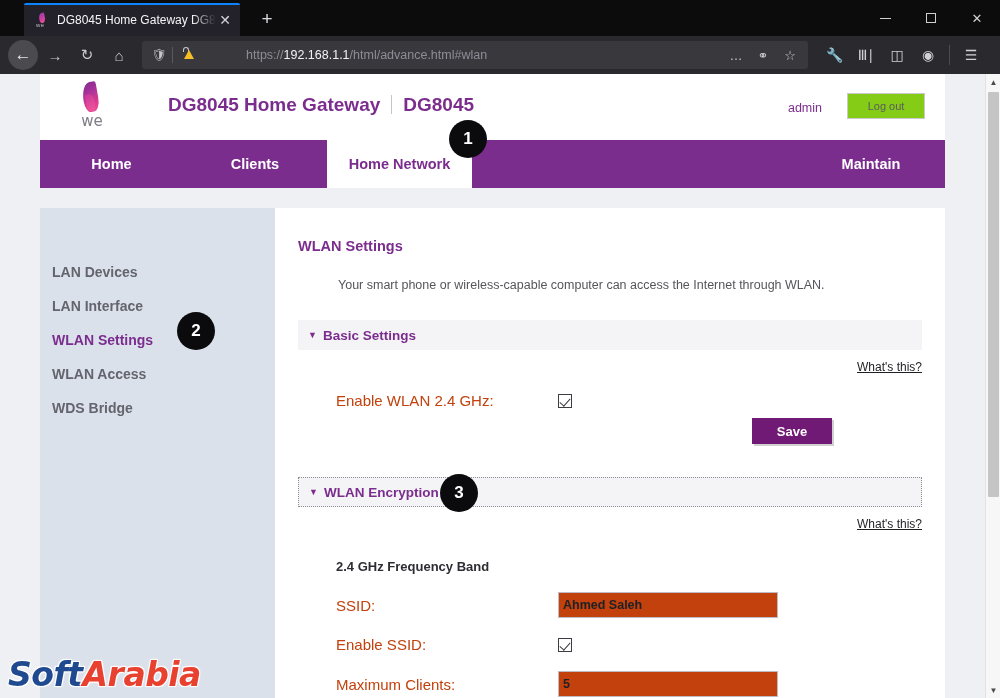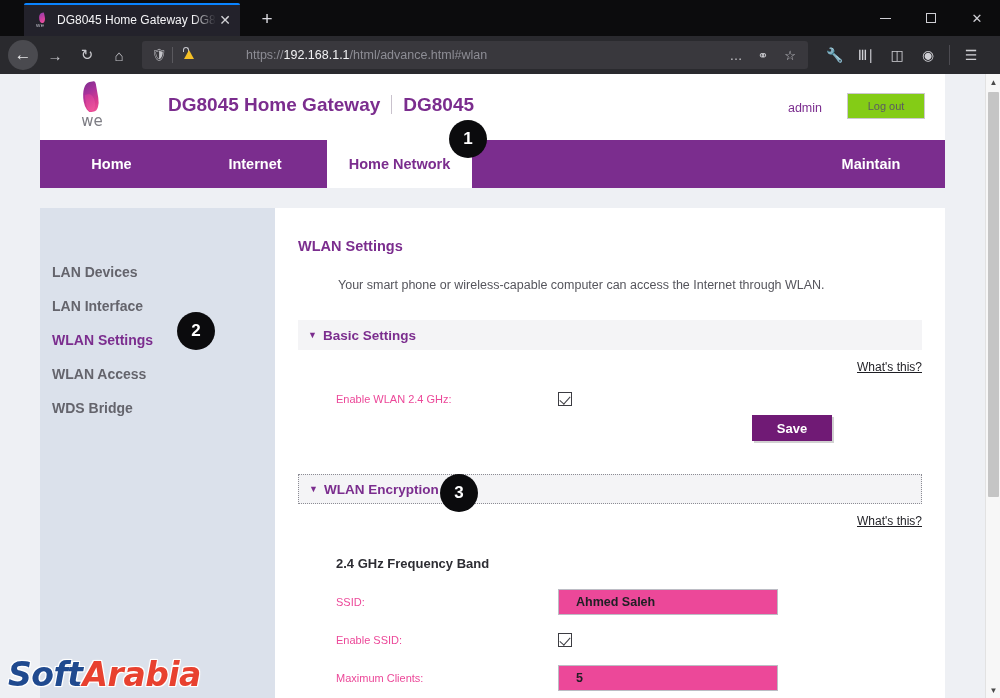--- a/index.html
+++ b/index.html
@@ -357,7 +357,7 @@
 
       <div class="navtabs">
         <div class="navtab t1">Home</div>
-        <div class="navtab t2">Internet</div>
+        <div class="navtab t2">Clients</div>
         <div class="navtab t3 active">Home Network</div>
         <div class="navtab spacer"></div>
         <div class="navtab t5">Maintain</div>

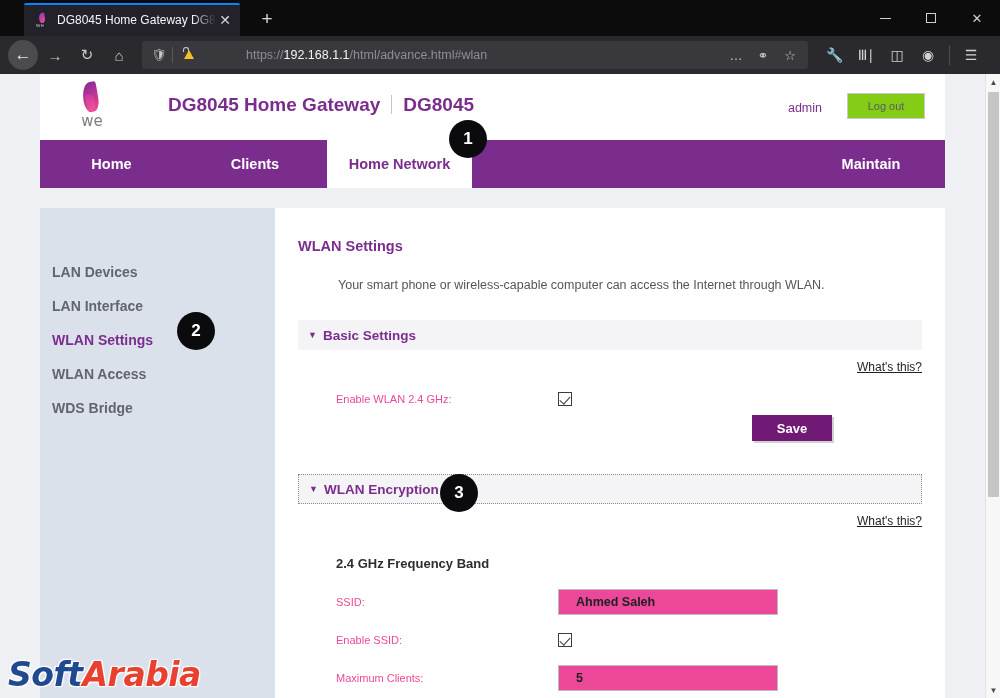--- a/index.html
+++ b/index.html
@@ -220,7 +220,7 @@
   }
 
   .frow { display: flex; align-items: center; margin-top: 18px; }
-  .flabel { width: 260px; font-size: 11px; color: #ec4899; padding-left: 38px; }
+  .flabel { width: 260px; font-size: 15px; color: #c2410c; padding-left: 38px; }
   .cbox {
     width: 14px; height: 14px; border: 1px solid #3c3c42; background: #fff;
     position: relative;

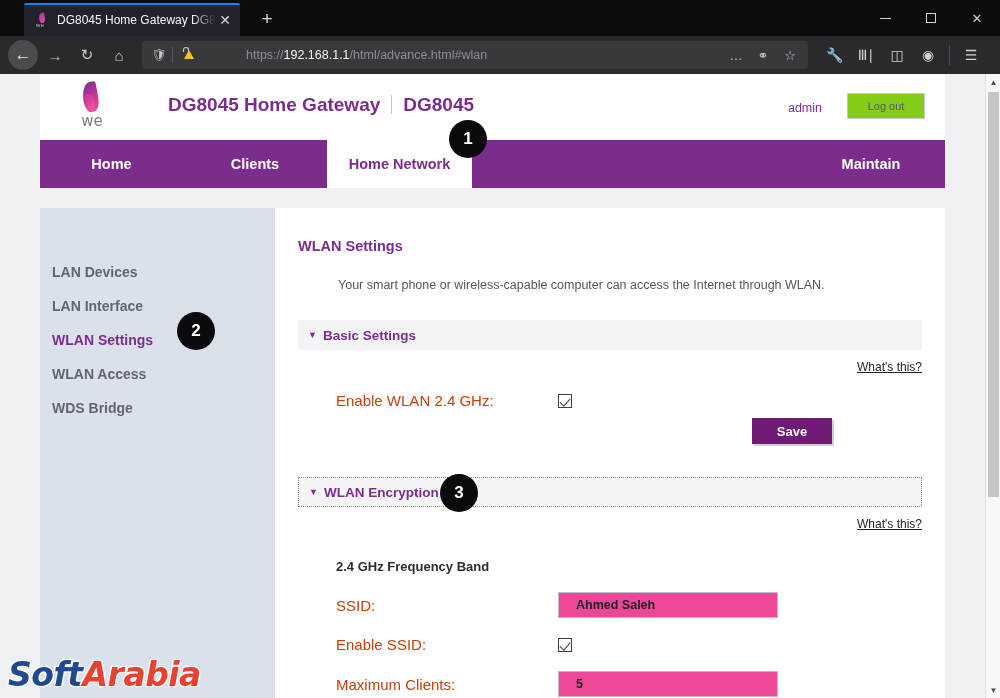--- a/index.html
+++ b/index.html
@@ -231,8 +231,8 @@
     border-width: 0 1.6px 1.6px 0; transform: rotate(42deg);
   }
   .tinput {
-    width: 220px; height: 26px; border: 1px solid #bcbcc4; background: #ec4899;
-    font-size: 12.5px; color: #202025; padding: 0 17px; font-weight: bold;
+    width: 220px; height: 26px; border: 1px solid #bcbcc4; background: #c2410c;
+    font-size: 12.5px; color: #202025; padding: 0 4px; font-weight: bold;
     font-family: "Liberation Sans", sans-serif;
   }
   .save-btn {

____

Action item
Go back to the lines above and output, exactly as they stand, the ones from the line containing "-357,7 +357,7 @@" to the line containing "flex; align-items: center;". Leave all pictures behind.

Output for this exercise
@@ -357,7 +357,7 @@
 
       <div class="navtabs">
         <div class="navtab t1">Home</div>
-        <div class="navtab t2">Internet</div>
+        <div class="navtab t2">Clients</div>
         <div class="navtab t3 active">Home Network</div>
         <div class="navtab spacer"></div>
         <div class="navtab t5">Maintain</div>

--- a/index.html
+++ b/index.html
@@ -220,7 +220,7 @@
   }
 
   .frow { display: flex; align-items: center; margin-top: 18px; }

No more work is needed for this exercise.